Hocamızın nezaketi ve tevazusu ezdi elbette bizleri, uğradık yapı kredi kültür sanat bölümüne. Hocamızı beklerken Lidya uygarlığına ait bir sergi gördüm Vedat Nedim Tör müzesinde. Gezerken Ok uçları dikkatimi çekti. M.Ö. V-VI. Yüzyıllara tarihlenmiş demir temrenler. Bir yanlışlık olmalı diye kitap karıştırırken öyle dalmışım ki hocamızı fark etmedim bile.
-“ Adnan Bey!!!”
Fırladım ayağa karşımda mütebessim hocamız Müdire Şennur Hanımla birlikte gülüyorlar. Hayırdır? “Hocam ok uçlarına takıldım. Bu tarihte demirden temrenin bu kadar yapılmış olması pek mümkün gelmedi. Ona bakıyordum.” Normalde sen de kimsin kardeşim arkeologmusun, tarihçimisin , hangi sıfatla kritik ediyorsun denilmesi lazım. Ama hocamız dikkatle ve sabırla beni dinledi. Ve hatta sorularla devamını sorguladı.
“-Neden?”
-“ Hocam bizler kemankeş isimli guruba mensup araştırmacılarız. Zaman zaman ok uçlarını yaptırmaya çalışıyoruz. Demirden ok ucu yapmak o kadar kolay değil. Demirin biliniyor olması yeterli değil ancak bu tarih demir işleme tekniğinin henüz bu kadar gelişmediği bir devir. Bu tarihte bronz ve kemik temrenlerin çoğunlukta olması lazım. Oysa burada demir çoğunlukta. Demir temrenin yaygınlaşması aynı zaman da demirden zırhların yaygınlaşmasıyla orantılıdır. Bronz ve demirden ok uçları dengesinin buradaki gibi olması için en az bir 700 yıl beklemek icap edecek. Kale duvarlarında bulunduysa, bu kalenin sonraki dönemlerde de kullanıldığını ve temrenlerin geç dönemde bir savaştan kaldığı gibi bir açıklaması olabilir.” Allah Allah, sen de nereden çıktın be kardeşim demiyor sabırla dinliyor bir avukatın arkeoloji konusundaki görüşlerini. Bugünleri de görecekmişiz meğerse. Hocamızdaki müthiş özgüvenden etkilenmedim desem yalan olur. Ben bu işin profosorüyüm kardeşim ne anlatıyorsun demiyor tam tersi bizim kemankeşlikten gelen silah konusundaki görüşlerimizi hem de pür dikkat dinliyor.

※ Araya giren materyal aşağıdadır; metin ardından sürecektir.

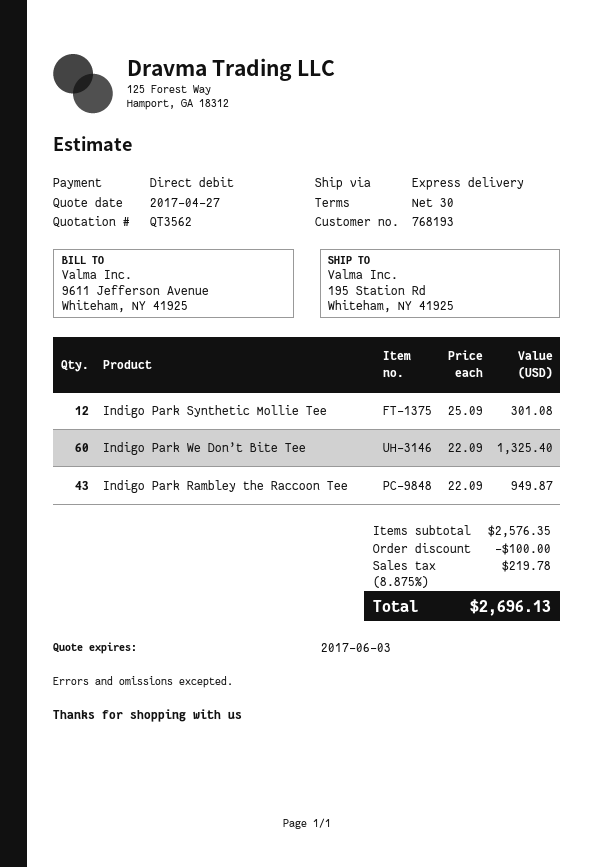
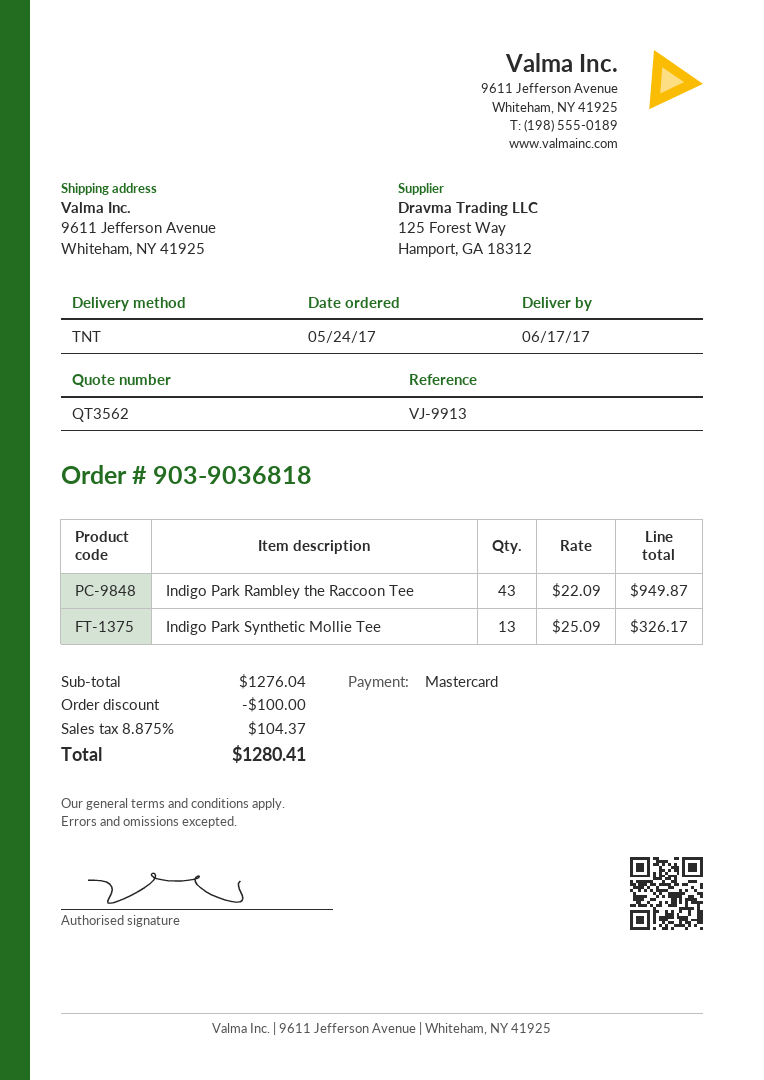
payment method: direct debit -> Mastercard
shipping method: express -> TNT
ship to: 195 Station Rd, Whiteham, NY 41925 -> 9611 Jefferson Avenue, Whiteham, NY 41925
Indigo Park Synthetic Mollie Tee: 12 x 25.09 = 301.08 -> 13 x 25.09 = 326.17
Indigo Park We Don’t Bite Tee: 60 x 22.09 = 1325.40 -> none
subtotal: 2576.35 -> 1276.04
tax: 8.875% = 219.78 -> 8.875% = 104.37
total: 2696.13 -> 1280.41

-“Neyse hocam buyurun bu yay, kızımın yayı aman kurulu bırakmayın.”
- “Adnan Bey bize ok yapabilir misiniz?”
-“Hangi dönem ve hangi İskit gurubu?”
-“Farklı oklar mı kullanıyorlardı? “ hah tamam bu soru deplasman sorusu değil. Kendi sahamızdayız. Konu okçuluk olunca Allah ne verdiyse anlatmayı sevdiğimizden başladık kafa ütülemeye. Nasıl olsa dinleyen bulduk ya. Geveze kemankeşin son kurbanı hocamız oldu elbette.
-“Bugünkü Ukrayna topraklarında bulunan İskitler 45-50 cm , Pavoljedekiler 60 cm., Pazırık kültürüne ait olanlar 73-80 cm boyunda kullanıyorlardı…... Başka resim var mı?”
-“Evet.”
- “Resme bakılırsa bunlar normal ok kullanıyorlar. Pazırık tarzında yaparız. Elimde İskit tarzı temren yok ama 3 perli bronz temren var onlardan yaparım aradaki fark pek anlaşılmaz.”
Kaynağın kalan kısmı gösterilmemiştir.